Marie kichert. »Ich liebe Überraschungen.«
Sie laufen los. Marie in der Mitte, Kalle rechts und Röhre links. »Immer schön geradeaus, Marie«, sagt Röhre.
Vor dem neuen Rathaus machen sie Halt. Kalle zieht eine schwarze Monster-Energie-Drink-Dose aus seinem Rucksack, öffnet sie und streckt sie Marie entgegen. »Für dich, Marie.«
Marie trinkt gierig, wischt sich den Mund mit ihrem
Handrücken ab. »Hm, jut. Und wo ist die Überraschung, Kalle?«, fragt sie.
Kalle zeigt auf den Riesenkran. »Die Trinitatis Kirche. Sie bauen hier im Namen des Herrn, Marie.«
»Die heilige Dreifaltigkeit«, sagt Röhre. »So wie wir, Marie. Du, ich und Kalle.«
Er streckt Marie einen Black Bear Energier-Riegel hin.
»Zur gesunden und schnellen Ernährung vor und nach dem Klettern, Marie.«
»Was meinst du damit, Röhre?«
»Wir spielen jetzt blinde Kuh«, erklärt Kalle, nimmt sein rot kariertes Tuch von seinem Hals ab und bindet es Marie um den Kopf.
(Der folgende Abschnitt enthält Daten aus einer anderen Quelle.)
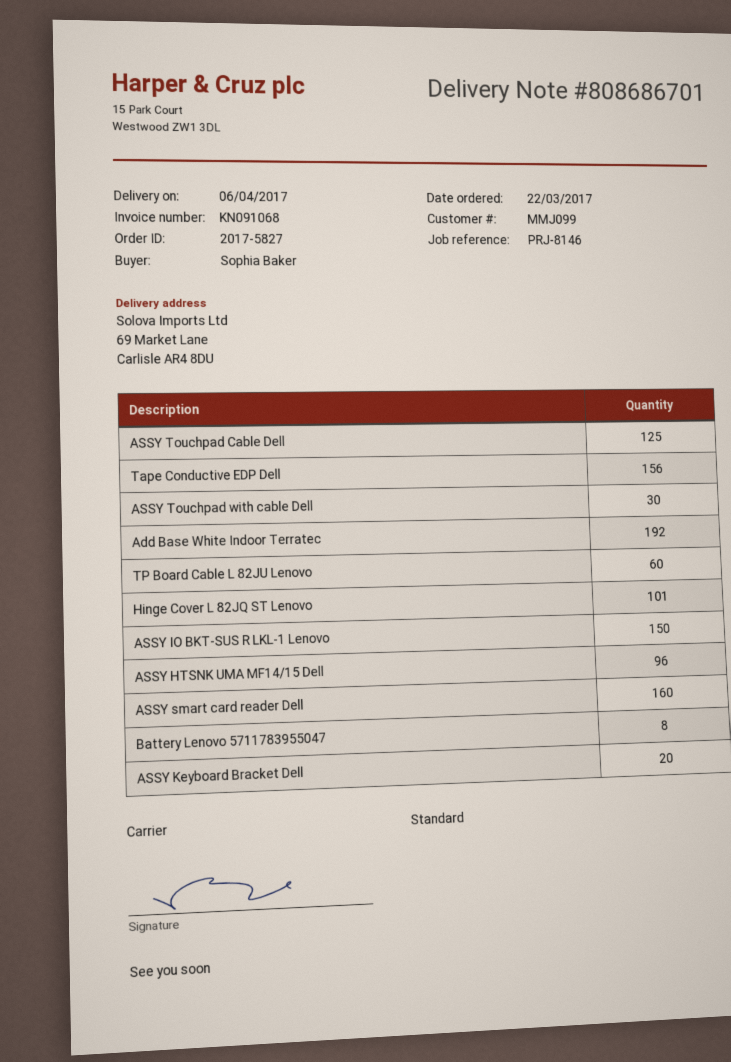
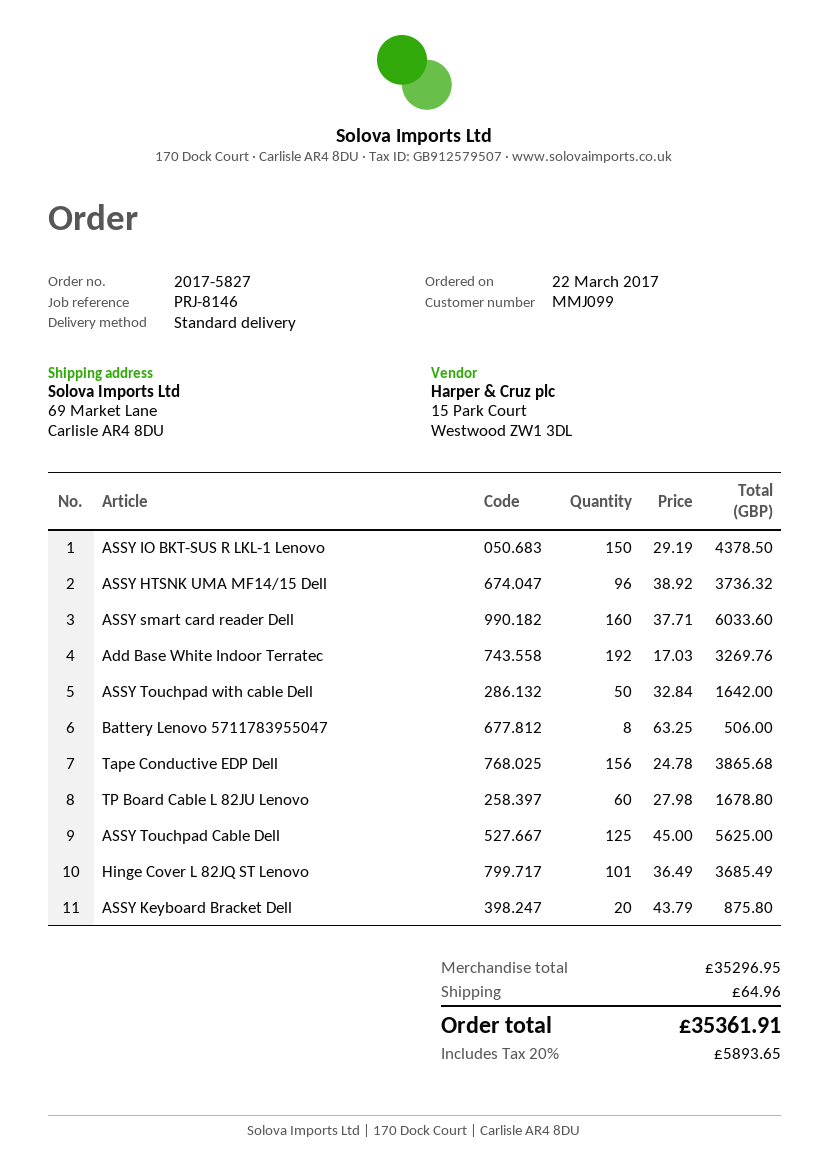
ASSY Touchpad with cable Dell: 30 -> 50

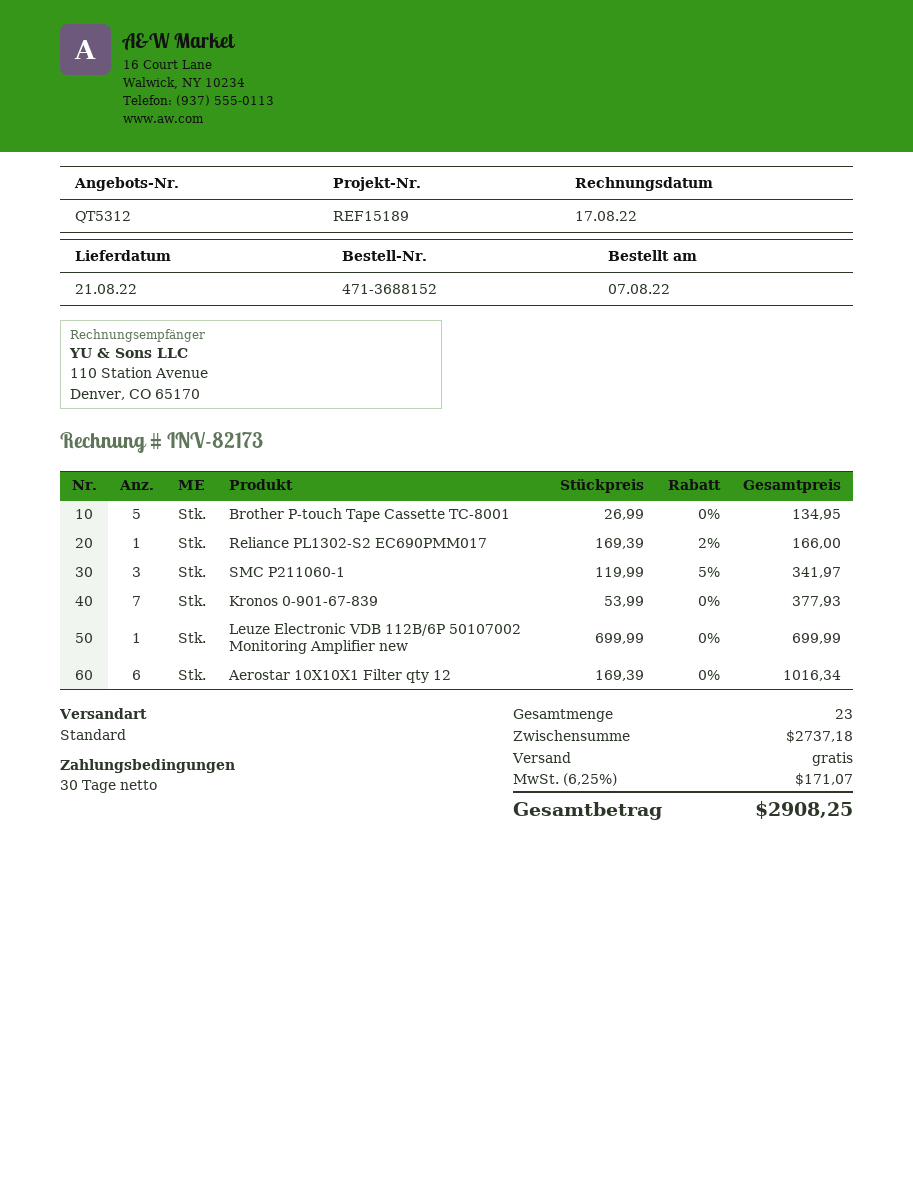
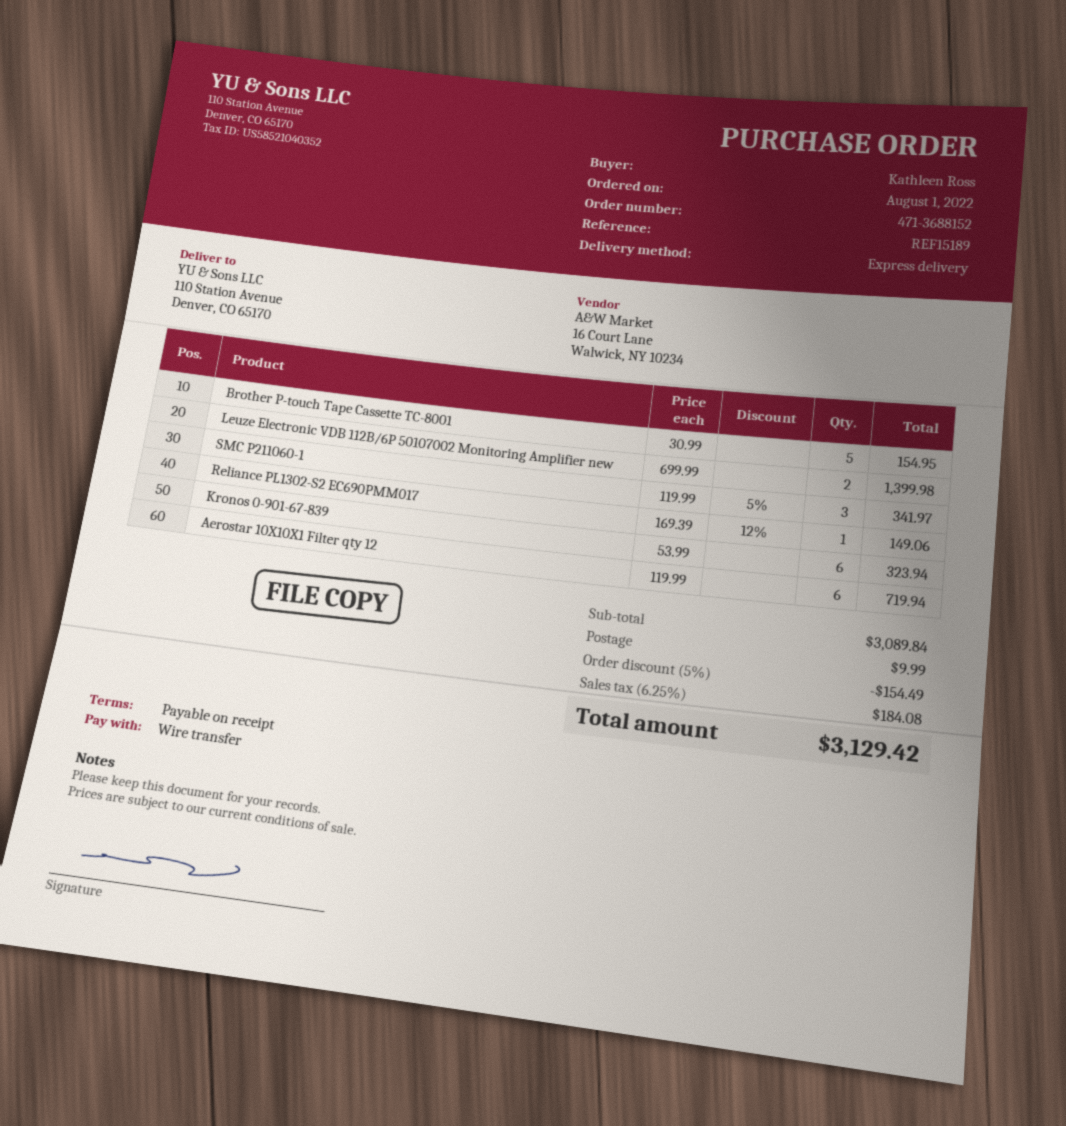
order date: 2022-08-07 -> 2022-08-01
payment terms: 30 days -> on receipt
shipping method: standard -> express
Brother P-touch Tape Cassette TC-8001: 5 x 26.99 = 134.95 -> 5 x 30.99 = 154.95
Reliance PL1302-S2 EC690PMM017: 1 x 169.39 - 2% = 166.00 -> 1 x 169.39 - 12% = 149.06
Kronos 0-901-67-839: 7 x 53.99 = 377.93 -> 6 x 53.99 = 323.94
Leuze Electronic VDB 112B/6P 50107002 Monitoring Amplifier new: 1 x 699.99 = 699.99 -> 2 x 699.99 = 1399.98
Aerostar 10X10X1 Filter qty 12: 6 x 169.39 = 1016.34 -> 6 x 119.99 = 719.94
subtotal: 2737.18 -> 3089.84
discount: none -> 5% = 154.49
shipping: 0.00 -> 9.99
tax: 6.25% = 171.07 -> 6.25% = 184.08
total: 2908.25 -> 3129.42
Er verknotet das Tuch an Maries Hinterkopf mit zwei Doppelknoten, hält seine Hände dicht vor ihre Augen und zappelt mit allen zehn Fingern. »Siehst du mich, Marie?«
»Nein«, gluckst Marie. »Ich sehe nischt!«
Maries Maiglöckchenduft raubt Kalle den Atem. »Gab es das Parfüm im Sonderangebot, Marie?«, fragt er.
»Oder gibt es einen anderen Grund, warum du die halbe Flasche von dem Gestank über dich gekippt hast, Marie?«
Röhre erhebt seinen rechten Oberarm und schlägt mit geballter linker Faust darauf.
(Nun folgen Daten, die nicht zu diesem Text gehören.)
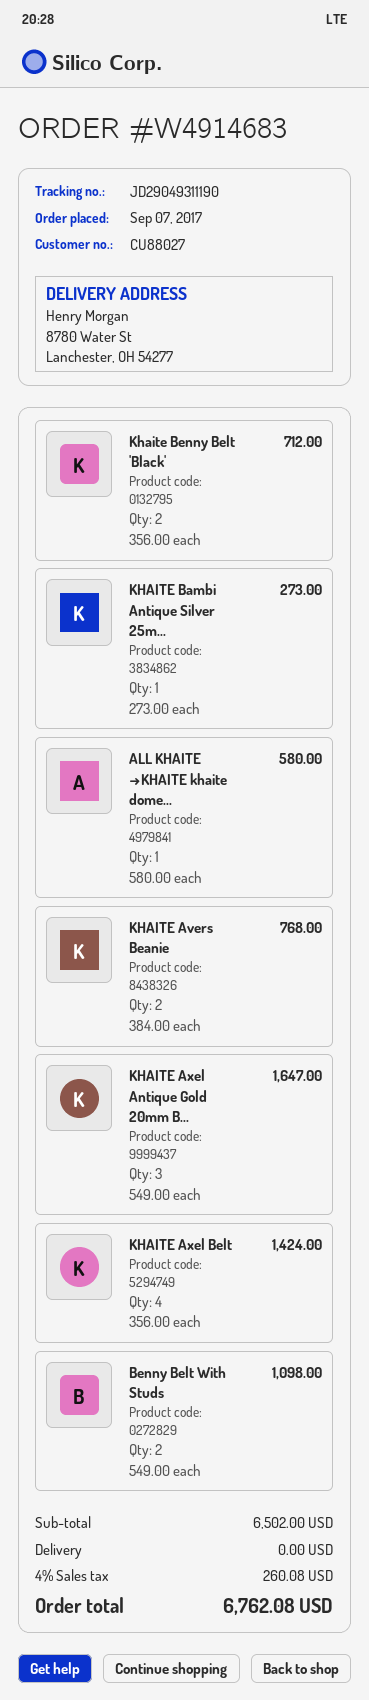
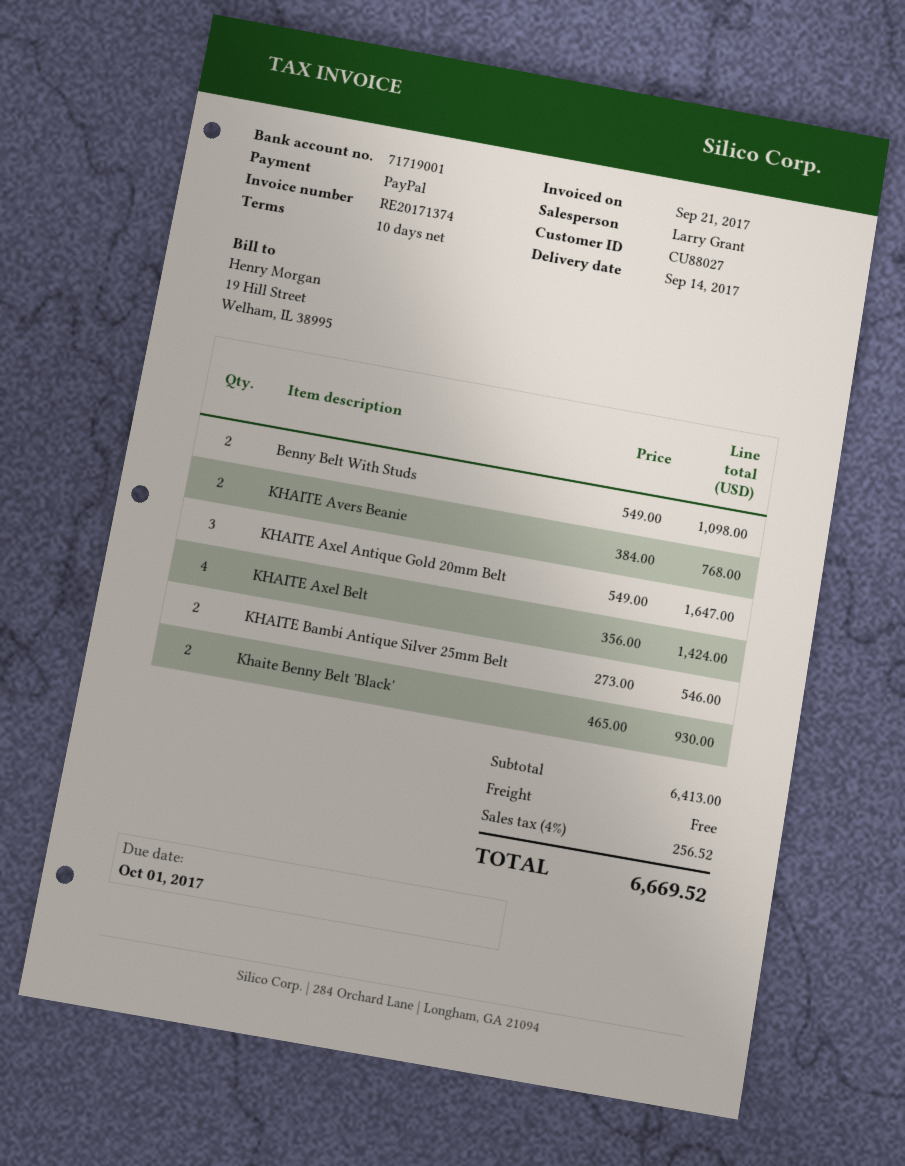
Khaite Benny Belt 'Black': 2 x 356.00 = 712.00 -> 2 x 465.00 = 930.00
KHAITE Bambi Antique Silver 25m...: 1 x 273.00 = 273.00 -> 2 x 273.00 = 546.00
ALL KHAITE →KHAITE khaite dome...: 1 x 580.00 = 580.00 -> none
subtotal: 6502.00 -> 6413.00
tax: 4% = 260.08 -> 4% = 256.52
total: 6762.08 -> 6669.52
»Klatsch, klatsch«, sagt Marie.
»Den Duft hast du dir von mir zum Geburtstag gewünscht, Marie.«
Marie kichert. »Jaaa.«
»Füßchen hoch, Marie«, sagt Kalle. »Jetzt geht es ab ins Himmelreich.«
»In den siebenten Himmel?«, lallt Marie.
»In den siebenten Himmel«, sagt Röhre. »Dahin, wo die Engelein singen.«
Marie lacht und steigt die erste Sprosse der Leiter hoch. »Und noch ein Füßchen, Marie«, sagt Röhre. »Ja, so ist es gut, Marie. Immer schön ein Füßchen nach dem anderen setzen.«
Marie steigt und steigt, erklettert auf allen vieren die erste Hälfte des Krans. Dann bleibt sie erschöpft stehen. »Ich kann nicht mehr!«
Ihre strohblonden Haare umwehen ihr mit tomatenrotem Lippenstift verschmiertes Gesicht.
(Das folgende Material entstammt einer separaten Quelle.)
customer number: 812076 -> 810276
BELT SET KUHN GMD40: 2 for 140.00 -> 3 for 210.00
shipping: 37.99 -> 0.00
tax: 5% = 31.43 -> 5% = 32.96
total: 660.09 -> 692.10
»Noch ein Schlückchen, Kalle«, bettelt Marie. Kalle greift in seine Hosentasche, holt den Flachmann heraus, setzt ihn an Maries Lippen. »Zum Wohl, Marie!« Kalle nimmt die leere Flasche wieder an sich, verstaut sie in seiner Hosentasche. »Und weiter geht’s, Marie!«
»Noch ein Schlückchen. Nur ein klitzekleines Schlückchen, bitte, Kalle!«
»Erst steigen, Marie«, sagt Kalle. »Ein Füßchen nach dem anderen setzen, Marie.«
Er greift Marie unter den Rock, kitzelt ihren Oberschenkel.
»Kalleeee«, stöhnt Marie.
»Später«, sagt Kalle. »Später, Marie.«
Er schiebt Maries Po nach oben und Marie erklettert weiter als erste die Leiter innerhalb des Krans.
»Die Affen steigen auf den Thron«, singt Röhre, der eigentlich Joachim heißt. Den Spitznamen Röhre hatte ihm Marie gegeben. Damals, nach ihrer ersten Liebesnacht.
Röhre grölt. »Irgendwas passiert mit dir, du riechst, hörst wie ein Tier. Du hörst uns kommen, wir sind hier.«
»Steig weiter, Marie!«, befiehlt Kalle.
»Ich kann nicht mehr«, stöhnt Marie.
»Steig, Marie!«, sagt Kalle. »Steig!«
»Ich will nicht mehr blinde Kuh spielen«, japst Marie. Sie zerrt an dem Tuch um ihren Kopf.